Service design – a matter for international security

The UK service design consultancy live|work is working with the United Nations Institute for Disarmament Research (UNIDIR) to design better community security services for humanitarian and development organisations. A news article on their site provides more background on this pioneering application of service design to security related operations in the UN.:

“UNIDIR’s Security Needs Assessment Protocol project is developing a “programme design service”. The service will provide critical, and ethnographically informed security knowledge to the UN and other organisations that are working to rebuild post-conflict societies, or assist with development and humanitarian activities around the world.” […]

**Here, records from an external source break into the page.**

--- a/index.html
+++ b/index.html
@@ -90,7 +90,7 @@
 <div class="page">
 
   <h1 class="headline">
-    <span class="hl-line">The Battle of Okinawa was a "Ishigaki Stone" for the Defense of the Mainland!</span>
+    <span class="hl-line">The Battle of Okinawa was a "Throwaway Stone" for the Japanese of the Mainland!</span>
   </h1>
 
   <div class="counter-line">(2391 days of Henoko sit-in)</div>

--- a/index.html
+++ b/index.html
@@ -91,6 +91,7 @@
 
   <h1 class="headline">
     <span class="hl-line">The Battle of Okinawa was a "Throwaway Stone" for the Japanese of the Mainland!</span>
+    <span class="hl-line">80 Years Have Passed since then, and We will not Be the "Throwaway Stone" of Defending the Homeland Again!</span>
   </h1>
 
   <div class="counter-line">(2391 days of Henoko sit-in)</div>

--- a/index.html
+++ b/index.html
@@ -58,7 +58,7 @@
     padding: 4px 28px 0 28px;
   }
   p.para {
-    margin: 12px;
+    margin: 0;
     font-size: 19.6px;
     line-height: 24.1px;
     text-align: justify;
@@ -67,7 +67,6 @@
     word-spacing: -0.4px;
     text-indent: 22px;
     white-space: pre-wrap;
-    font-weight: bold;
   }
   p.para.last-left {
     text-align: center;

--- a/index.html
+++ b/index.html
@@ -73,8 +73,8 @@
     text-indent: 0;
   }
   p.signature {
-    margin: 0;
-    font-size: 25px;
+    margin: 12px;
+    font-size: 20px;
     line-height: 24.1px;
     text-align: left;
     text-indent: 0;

“Shifting the focus from the implementation of top-down policy instructions to bottom-up “user focused” service design requires a fundamental, and often radical re-imaging of the UN’s work at the community level.”

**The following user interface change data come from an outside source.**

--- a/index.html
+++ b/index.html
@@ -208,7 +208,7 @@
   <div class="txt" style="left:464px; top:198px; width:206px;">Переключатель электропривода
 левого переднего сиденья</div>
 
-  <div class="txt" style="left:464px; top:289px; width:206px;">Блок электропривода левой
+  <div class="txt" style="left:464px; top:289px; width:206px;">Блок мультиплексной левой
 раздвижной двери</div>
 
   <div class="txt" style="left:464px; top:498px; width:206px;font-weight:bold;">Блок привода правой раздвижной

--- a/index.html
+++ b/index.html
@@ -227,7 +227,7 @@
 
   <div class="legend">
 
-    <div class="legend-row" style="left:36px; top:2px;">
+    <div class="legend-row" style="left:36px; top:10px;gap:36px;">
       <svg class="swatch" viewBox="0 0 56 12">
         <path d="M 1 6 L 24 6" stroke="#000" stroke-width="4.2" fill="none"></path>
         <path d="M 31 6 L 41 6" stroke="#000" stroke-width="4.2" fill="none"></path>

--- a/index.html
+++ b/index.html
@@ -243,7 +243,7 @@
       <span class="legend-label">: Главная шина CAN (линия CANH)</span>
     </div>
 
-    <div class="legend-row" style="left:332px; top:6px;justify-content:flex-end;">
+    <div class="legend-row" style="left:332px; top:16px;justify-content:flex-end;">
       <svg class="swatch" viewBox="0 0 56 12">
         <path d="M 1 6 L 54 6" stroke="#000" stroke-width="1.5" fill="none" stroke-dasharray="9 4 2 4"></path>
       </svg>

Another background article on the live|work site, entitled Data is the New Oil part 1: Business Information, Ben Reason and Jeremy Walker show how it is services that will make business information indispensable to organisations.

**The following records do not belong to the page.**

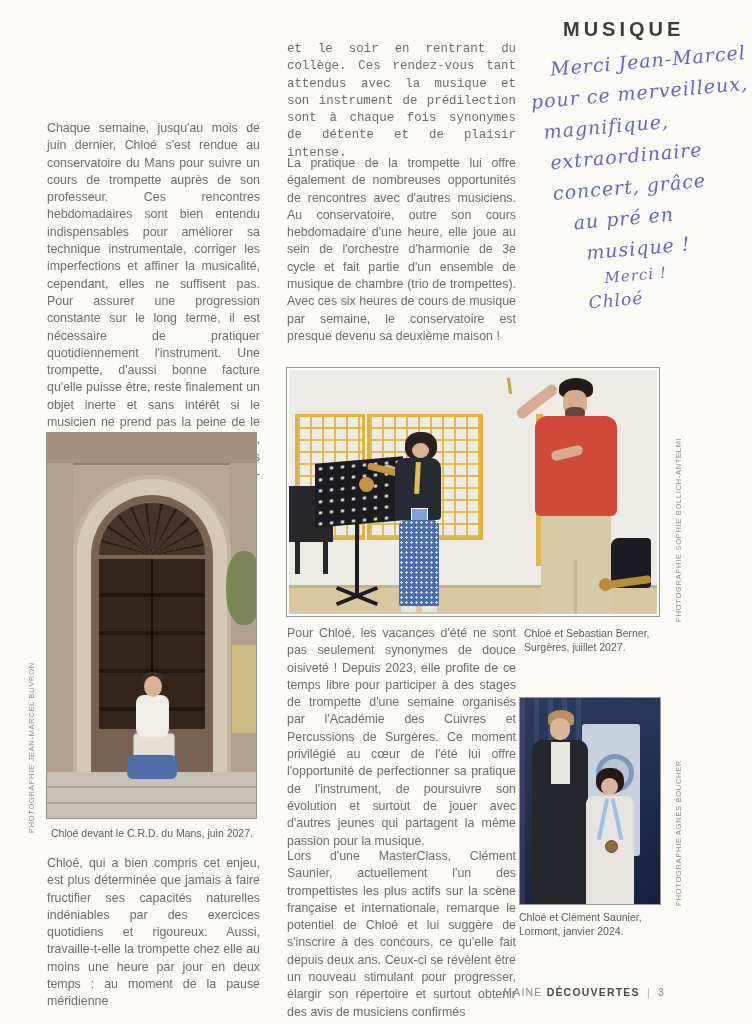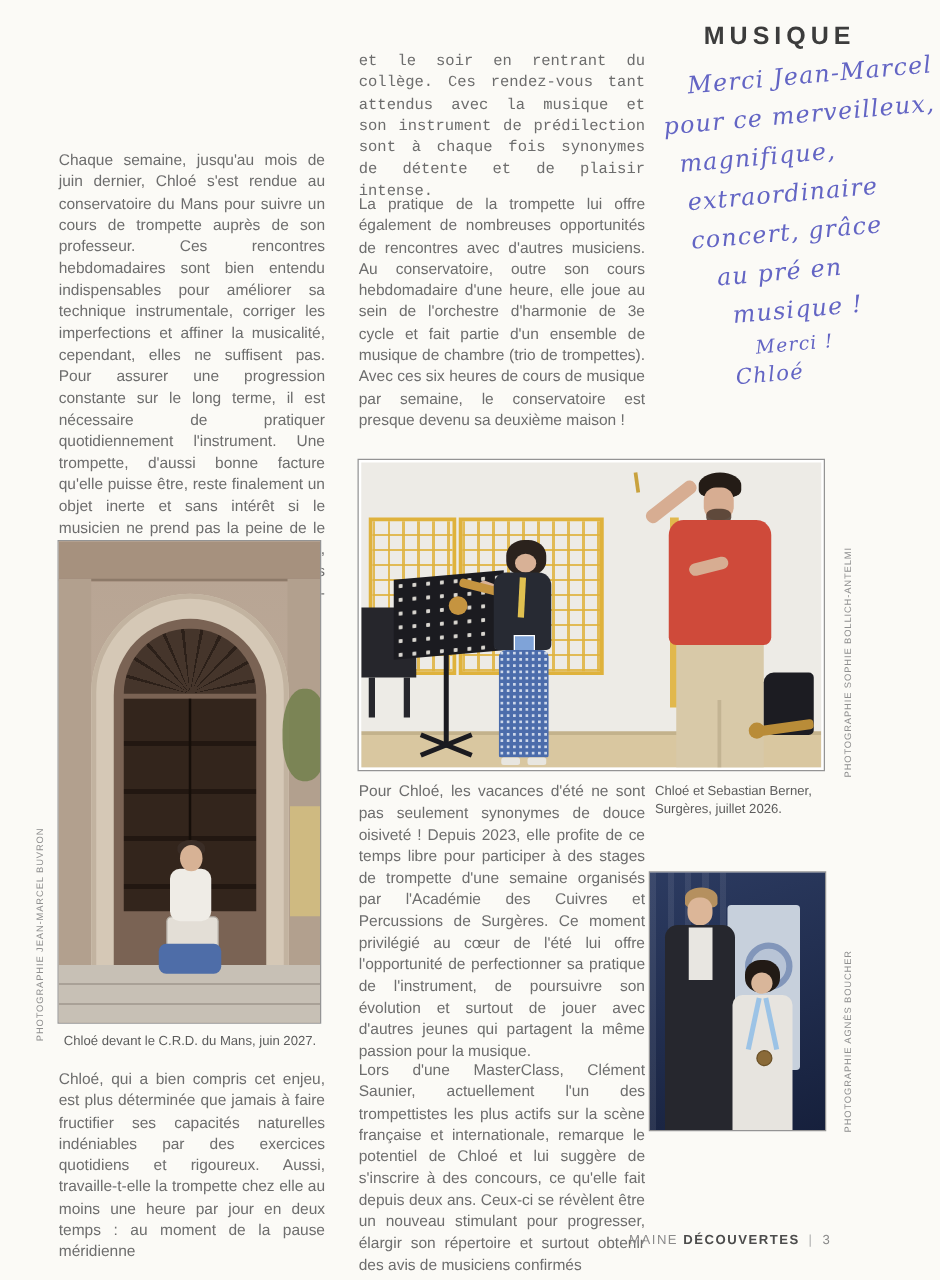--- a/index.html
+++ b/index.html
@@ -238,7 +238,7 @@
   <div class="vcredit vc-mc">PHOTOGRAPHIE SOPHIE BOLLICH-ANTELMI</div>
   <div class="caption cap-mc">
     <span>Chloé et Sebastian Berner,</span><br>
-    <span>Surgères, juillet 2026.</span>
+    <span>Surgères, juillet 2027.</span>
   </div>
 
   <div class="photo ph-aw">

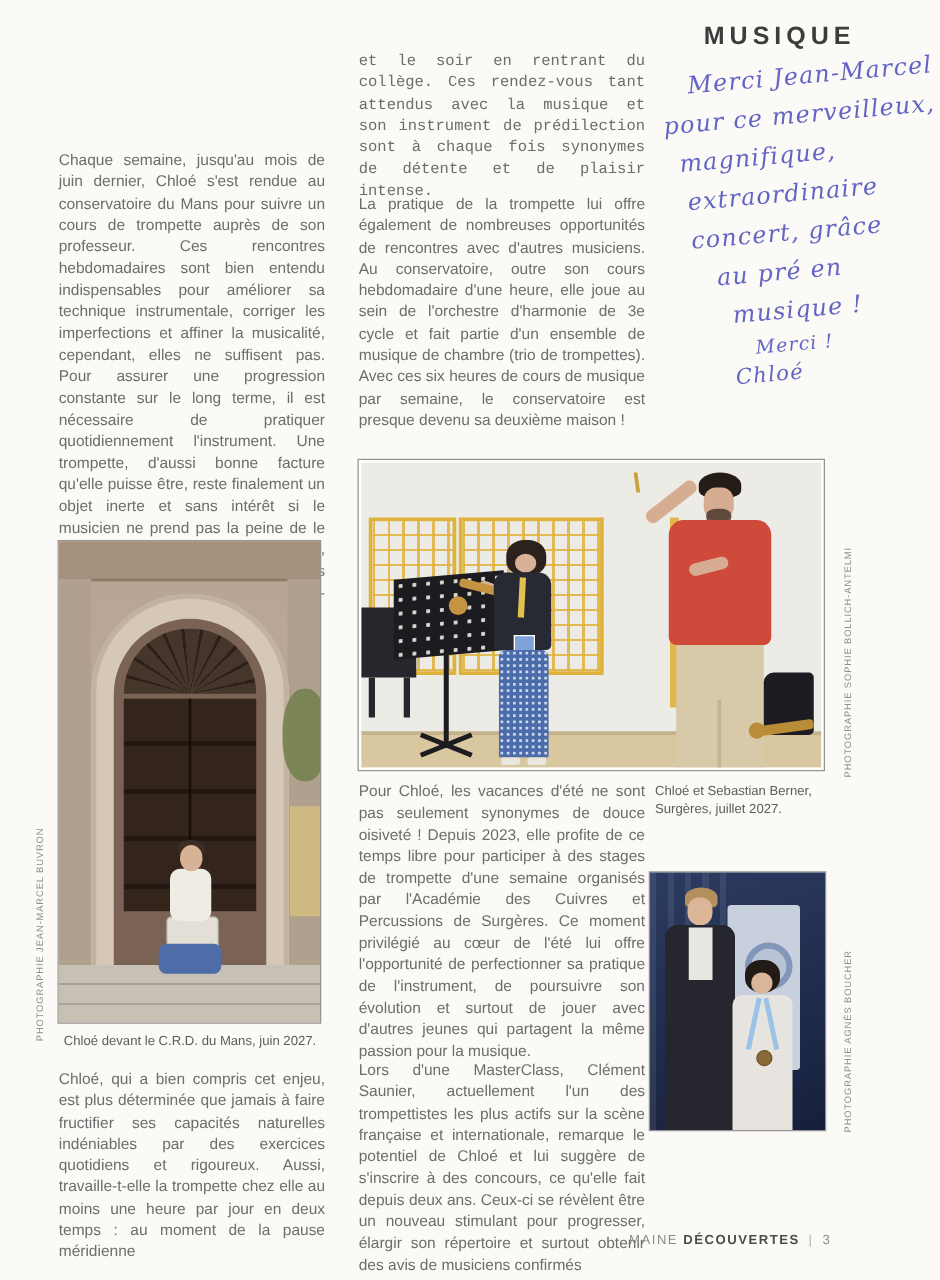--- a/index.html
+++ b/index.html
@@ -259,6 +259,10 @@
     </div>
   </div>
   <div class="vcredit vc-aw">PHOTOGRAPHIE AGNÈS BOUCHER</div>
+  <div class="caption cap-aw">
+    <span>Chloé et Clément Saunier,</span><br>
+    <span>Lormont, janvier 2024.</span>
+  </div>
 
   <div class="footer">
     <span>MAINE</span>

“We need to refine the data into services. And these services need to meet the needs and issues of the businesses that information providers hope to sell to. The issue is that, whilst the geek in all of us gets very excited about raw data, business customers are more interested in the immediate challenges that they face. These challenges will be things like effective marketing campaigns, back office productivity or asset management etc. Data owners need to think about how to use their data to help fix their customers’ challenges rather than focusing on the number of data sets they can sell.”